Coe's latest series of works--drawn from visits to the Infectious Disease Ward at the Institute of Medical Humanities in Galveston, Texas--is her most intense exploration to date of the issues that have preoccupied her since Porkopolis: the largely unseen abuse or annihilation of the weak by an insensitive, money-oriented system. Few outsiders have ever been inside the Galveston AIDS ward, to which Coe was admitted, in a gesture of great trust, by her friend the doctor and artist Eric Avery. Once there, she encountered suffering on a scale for which, she readily admits, she was not properly prepared. In their utter helplessness, the AIDS patients achieve a kind of moral innocence that evokes for Coe the primordial beauty of humanity; to witness this beauty being destroyed is unbearable. Worse still, it is hard for the artist to imagine (as she could with the Porkopolis drawings) that her work can do much to alleviate the situation, for the doctors themselves express constant frustration with the relentless progress of the disease. Capitalism's insatiable hunger for profits, in Coe's view, has created the widespread environmental poisoning that some blame for the breakdown of the human immune system, and has also denied adequate health care to AIDS' most desperate victims: the citizens of third-world countries (where the infection rate can approach 50%) and the poor in our own extremely rich nation. Even at its most benign, the present system saps a great deal of potential creative energy--as, for example, when doctors are forced to waste time arguing with insurance companies instead of treating patients.
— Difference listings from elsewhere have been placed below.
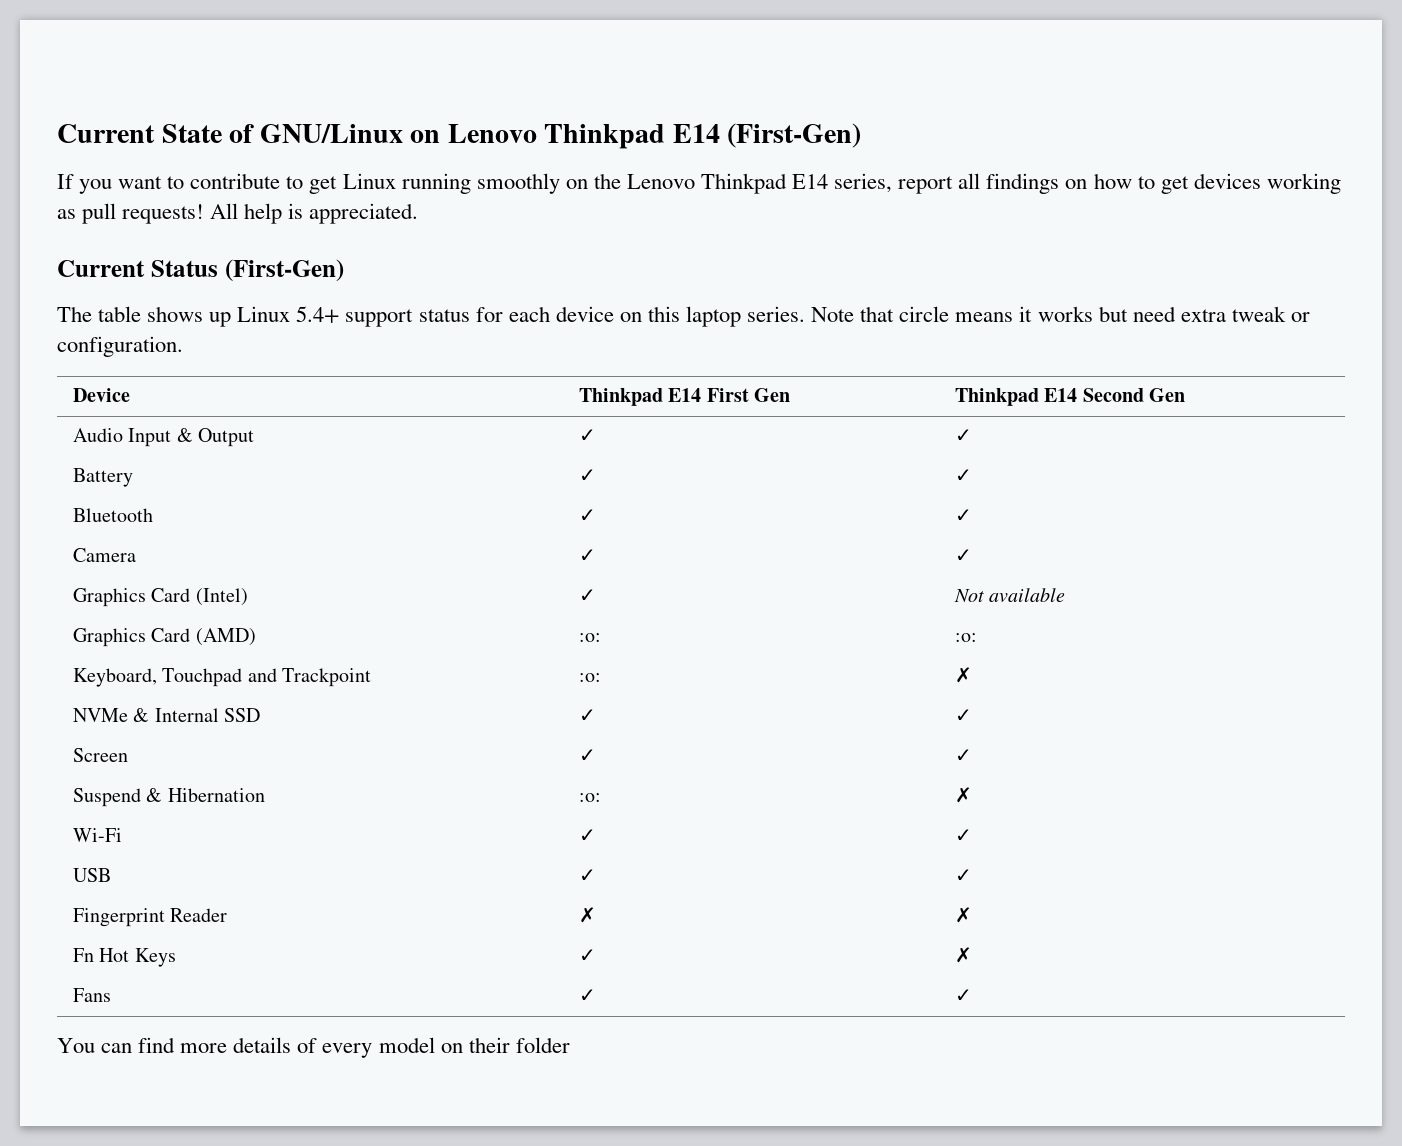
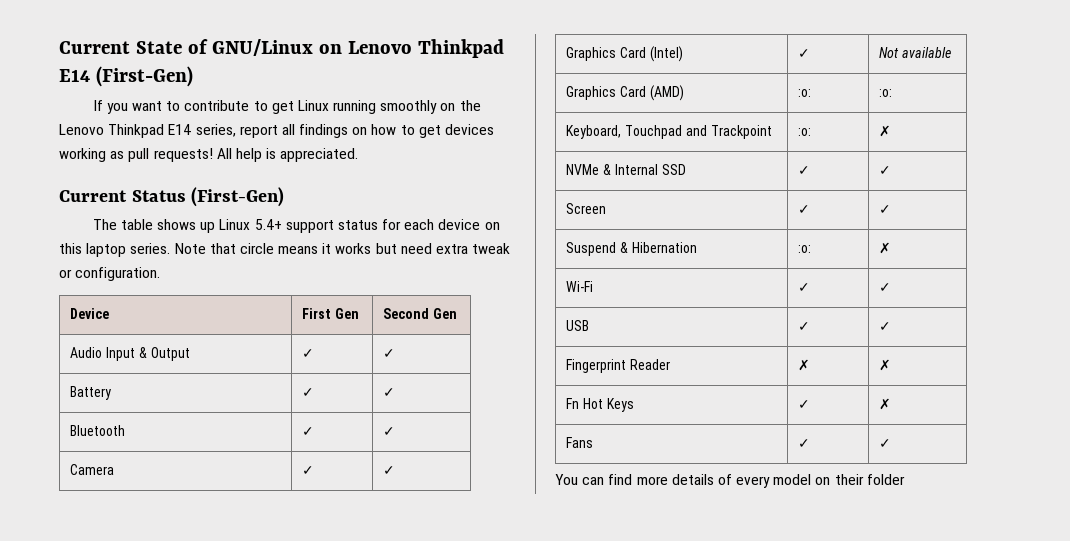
[578,388,702,406] Thinkpad E14 -> (110, 313) none
[954,388,1078,406] Thinkpad E14 -> (359, 313) none

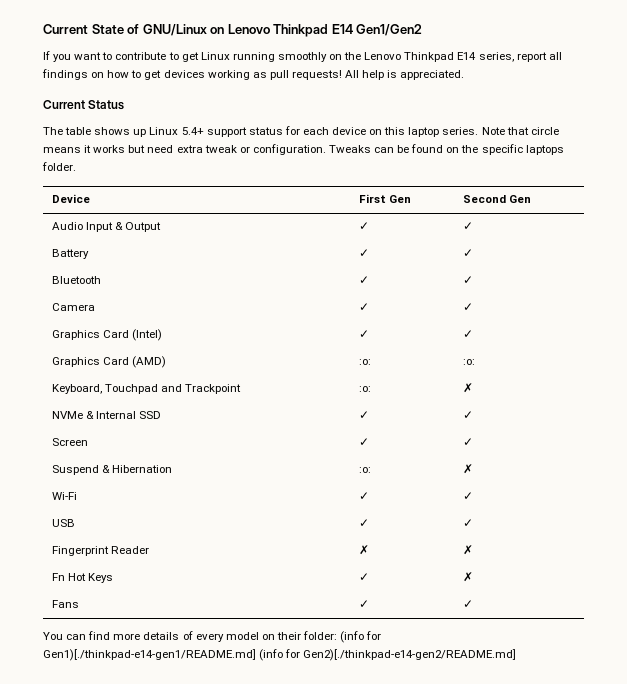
[95,66,193,87] (First-Gen) -> [356,24,423,36] Gen1/Gen2
[191,187,285,207] (First-Gen) -> (125, 105) none
(161, 274) none -> [328,144,564,155] [42,162,76,171] Tweaks can be found on the specific laptops folder.
[879,47,951,58] Not available -> [462,330,473,338] ✓
[866,474,905,485] folder -> [303,631,382,643] [43,649,517,661] folder: (info for Gen1)[./thinkpad-e14-gen1/README.md] (info for Gen2)[./thinkpad-e14-gen2/README.md]

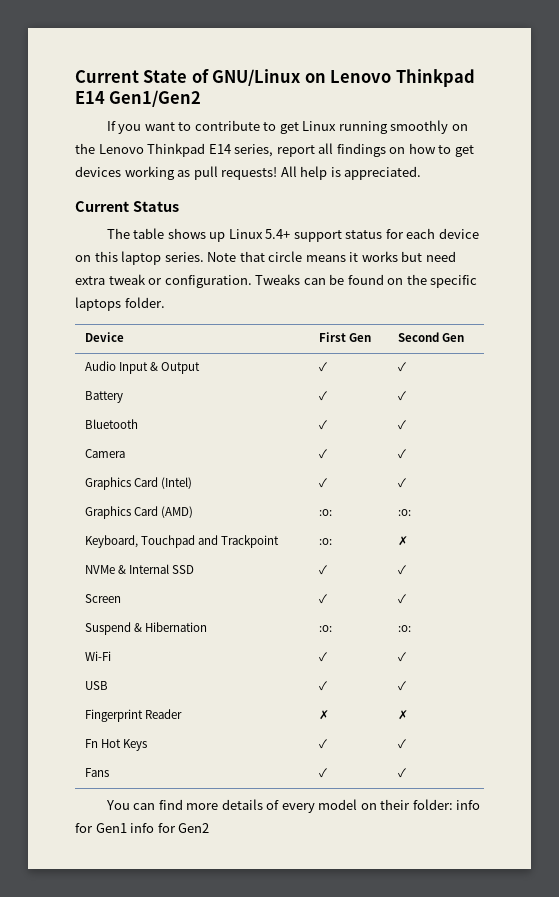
[462,464,473,474] ✗ -> [397,625,411,632] :o:
[462,572,473,582] ✗ -> [397,739,406,749] ✓
[340,631,382,643] [43,649,517,661] (info for Gen1)[./thinkpad-e14-gen1/README.md] (info for Gen2)[./thinkpad-e14-gen2/README.md] -> [456,800,481,810] [75,823,210,833] info for Gen1 info for Gen2

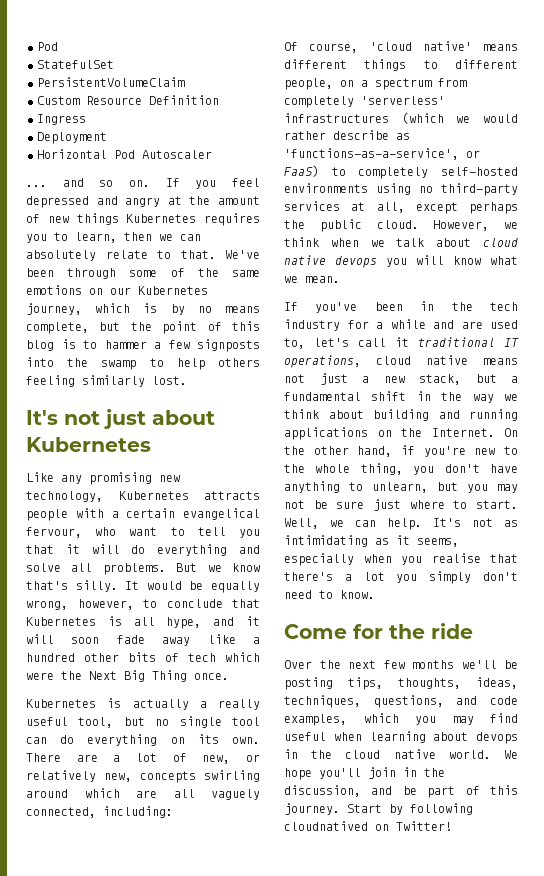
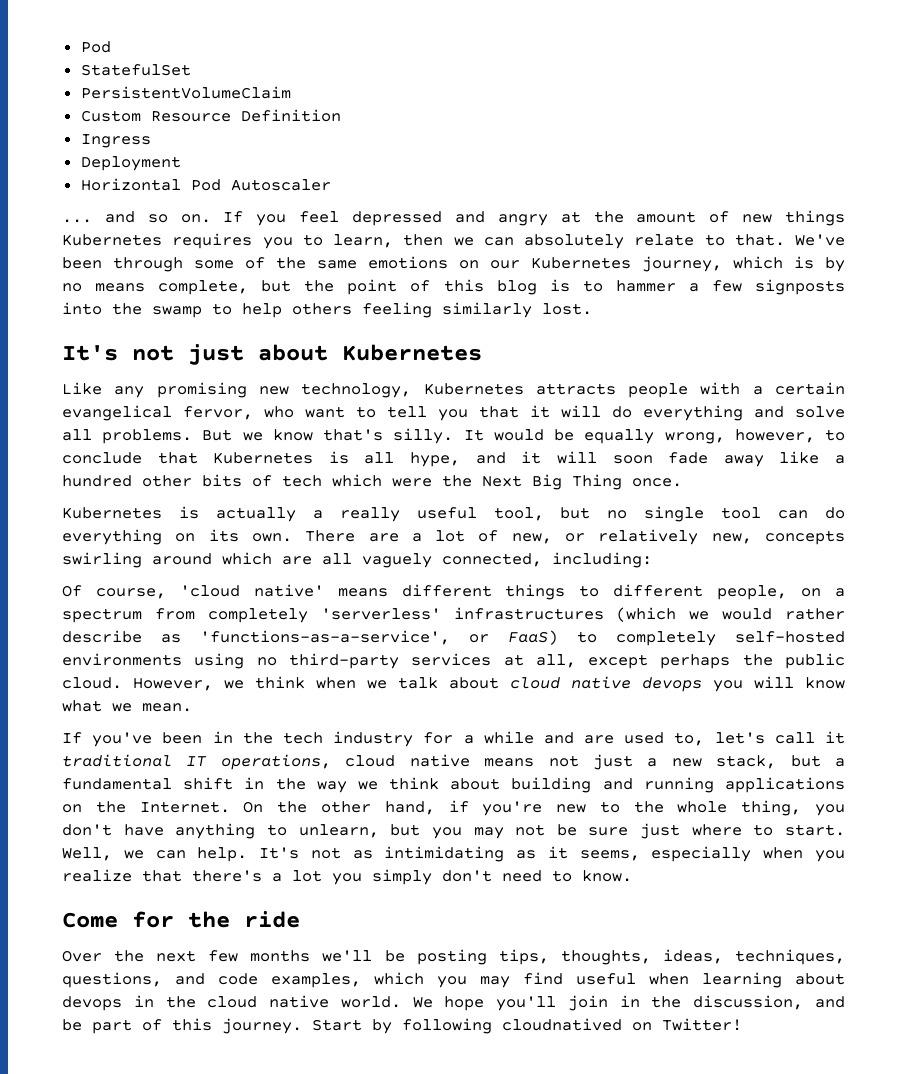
[26,527,82,538] fervour, -> [183,406,253,420] fervor,
[431,553,481,563] realise -> [62,869,132,882] realize

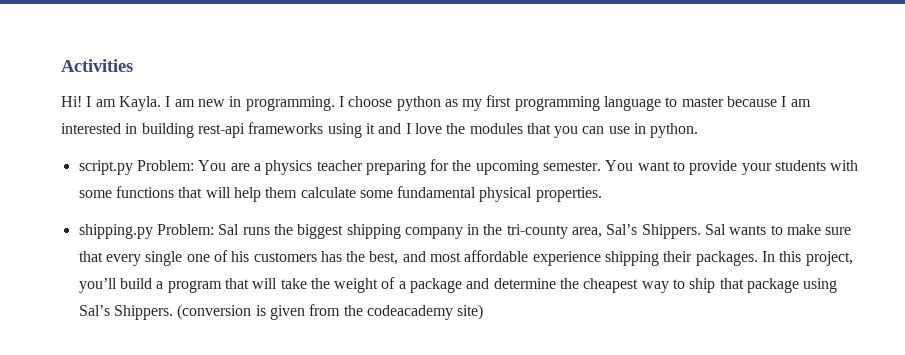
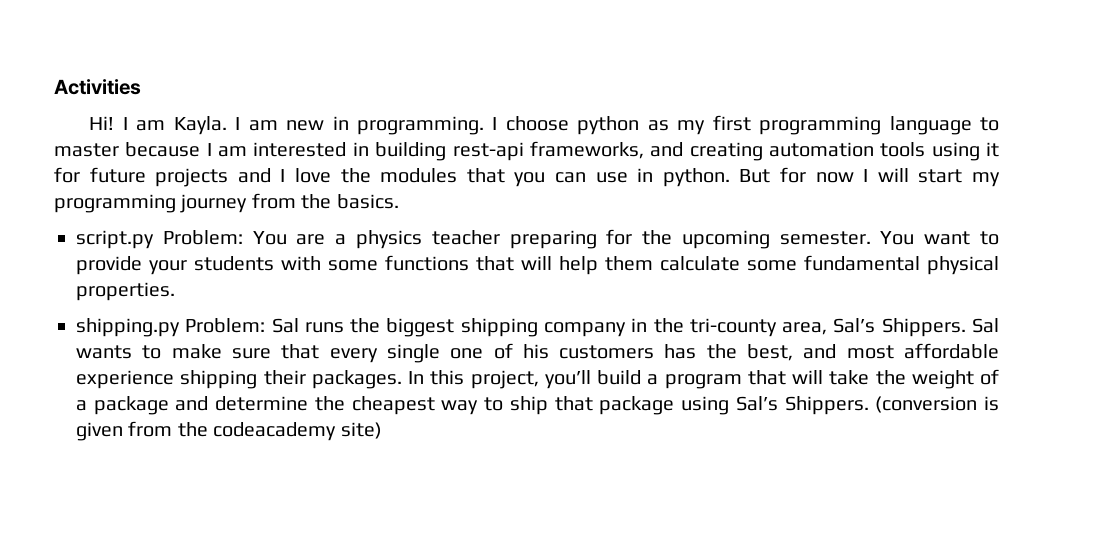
[248,122,375,138] frameworks using it -> [529,141,1000,161] [54,167,229,187] frameworks, and creating automation tools using it for future projects
(699, 130) none -> [739,167,1001,187] [54,193,399,213] But for now I will start my programming journey from the basics.

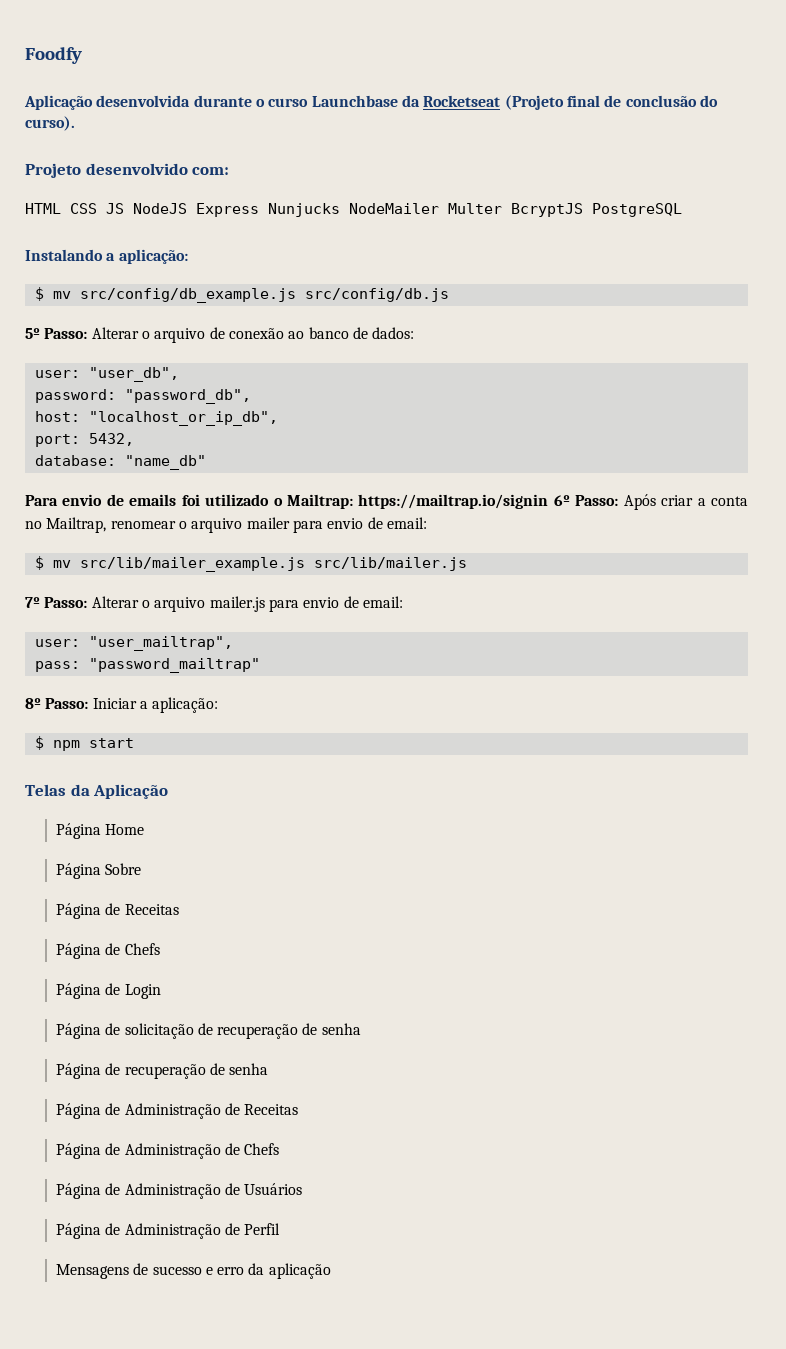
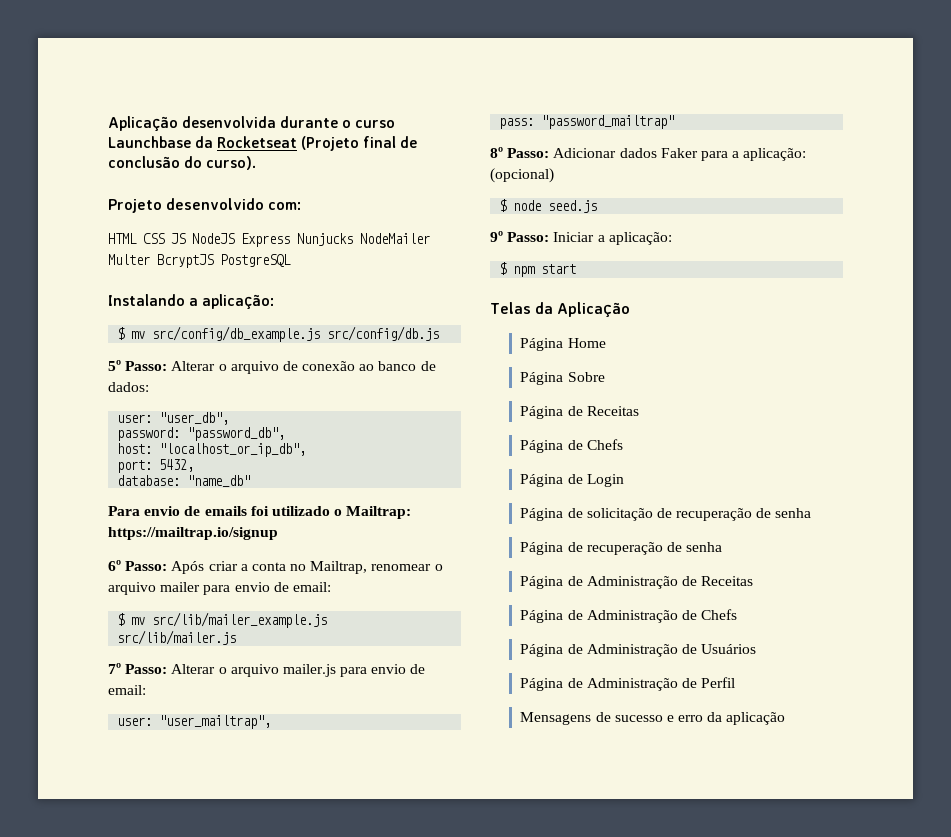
[25,47,82,64] Foodfy // -> (108, 123) none
[358,494,549,509] https://mailtrap.io/signin -> [108,527,278,540] https://mailtrap.io/signup //
(89, 703) none -> [553,148,807,161] [490,168,554,183] [499,199,598,213] [490,231,550,242] Adicionar dados Faker para a aplicação: (opcional) // $ node seed.js // 9º Passo:

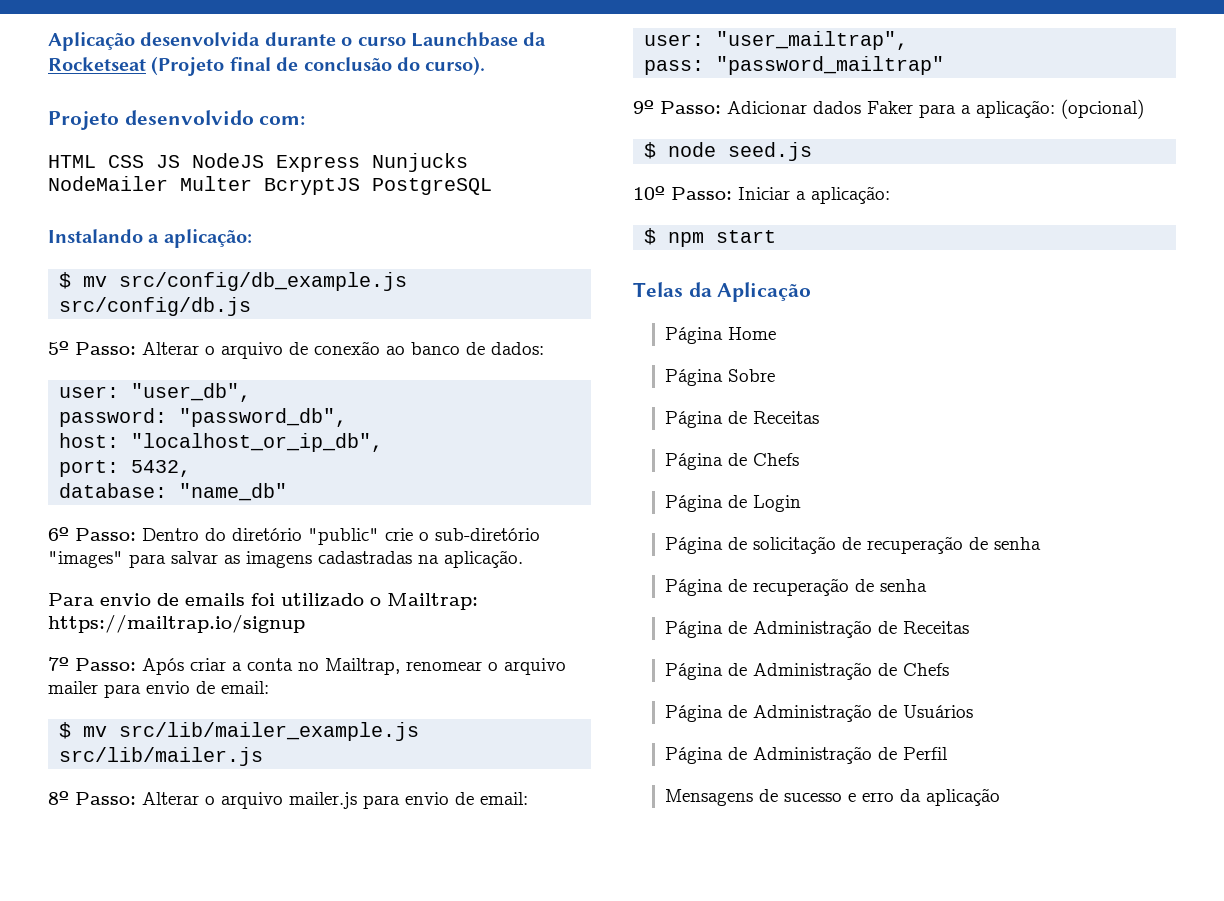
(251, 481) none -> [48,527,540,545] [48,550,523,568] // 6º Passo: Dentro do diretório "public" crie o sub-diretório "images" para salvar as imagens cadastradas na aplicação.
[108,560,121,571] 6º -> [48,657,69,671] 7º
[108,663,121,674] 7º -> [48,791,69,805] 8º
[490,147,503,158] 8º -> [633,100,654,114] 9º
[490,231,503,242] 9º -> [633,186,665,200] 10º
Coe herself must constantly battle with the system’s inconsistencies, for she is keenly aware that editors publish her drawings at the risk of violating the vested interests of their advertisers. Nonetheless, her work is seen and appreciated today by a broader audience than ever before. It would be simplistic to say that bad economic times brought Bill Clinton to the White House and Sue Coe to the forefront of the mainstream press, though there is probably some truth to this statement. More to the point, however, Americans today share an urgent need to see their real life experiences expressed and validated, and increasing numbers have become committed to the struggle for a better world. Ultimately, Coe feels that her work draws its strength from the strength of its subject matter, and from people’s faith that the system can indeed be changed. We All Fall Down--an allusion to a nursery jingle which originated during the medieval plague--conveys both the artist’s despair at present-day social circumstances, and her ardent belief that exposing these circumstances is the best way to eradicate them.